*** Block opens ***
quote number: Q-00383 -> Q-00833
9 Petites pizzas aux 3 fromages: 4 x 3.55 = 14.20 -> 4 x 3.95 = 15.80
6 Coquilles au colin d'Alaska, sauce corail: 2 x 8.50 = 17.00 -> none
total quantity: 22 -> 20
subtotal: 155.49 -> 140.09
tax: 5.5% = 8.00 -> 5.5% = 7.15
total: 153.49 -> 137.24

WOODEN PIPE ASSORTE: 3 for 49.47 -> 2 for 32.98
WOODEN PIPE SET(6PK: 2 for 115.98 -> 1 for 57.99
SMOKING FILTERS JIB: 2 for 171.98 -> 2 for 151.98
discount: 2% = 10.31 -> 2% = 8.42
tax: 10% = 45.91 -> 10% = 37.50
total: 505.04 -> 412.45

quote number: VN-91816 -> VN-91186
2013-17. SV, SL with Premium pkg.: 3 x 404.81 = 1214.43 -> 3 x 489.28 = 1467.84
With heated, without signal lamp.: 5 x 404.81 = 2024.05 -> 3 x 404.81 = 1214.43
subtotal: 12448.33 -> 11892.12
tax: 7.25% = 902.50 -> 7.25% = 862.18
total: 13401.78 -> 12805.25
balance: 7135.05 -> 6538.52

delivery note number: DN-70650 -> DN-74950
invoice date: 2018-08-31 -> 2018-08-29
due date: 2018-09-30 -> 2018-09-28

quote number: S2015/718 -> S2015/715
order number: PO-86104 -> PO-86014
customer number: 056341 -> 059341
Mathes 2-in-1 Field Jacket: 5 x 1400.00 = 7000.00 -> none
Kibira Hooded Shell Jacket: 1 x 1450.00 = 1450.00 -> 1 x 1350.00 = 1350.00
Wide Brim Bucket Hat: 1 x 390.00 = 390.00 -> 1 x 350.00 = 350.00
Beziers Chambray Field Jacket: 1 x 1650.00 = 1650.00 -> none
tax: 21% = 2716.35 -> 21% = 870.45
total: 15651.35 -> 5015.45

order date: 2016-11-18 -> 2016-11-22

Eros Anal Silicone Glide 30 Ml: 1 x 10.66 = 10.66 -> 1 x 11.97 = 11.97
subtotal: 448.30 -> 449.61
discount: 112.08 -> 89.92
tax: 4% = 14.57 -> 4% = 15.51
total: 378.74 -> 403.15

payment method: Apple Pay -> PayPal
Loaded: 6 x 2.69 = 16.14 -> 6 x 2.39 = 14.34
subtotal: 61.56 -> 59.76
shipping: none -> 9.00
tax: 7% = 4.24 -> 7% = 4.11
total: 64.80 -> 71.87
*** Block closes ***
- Assigned task -
For every line of the data above that contains "quote", copy that line.

- Output below -
quote number: Q-00383 -> Q-00833
quote number: VN-91816 -> VN-91186
quote number: S2015/718 -> S2015/715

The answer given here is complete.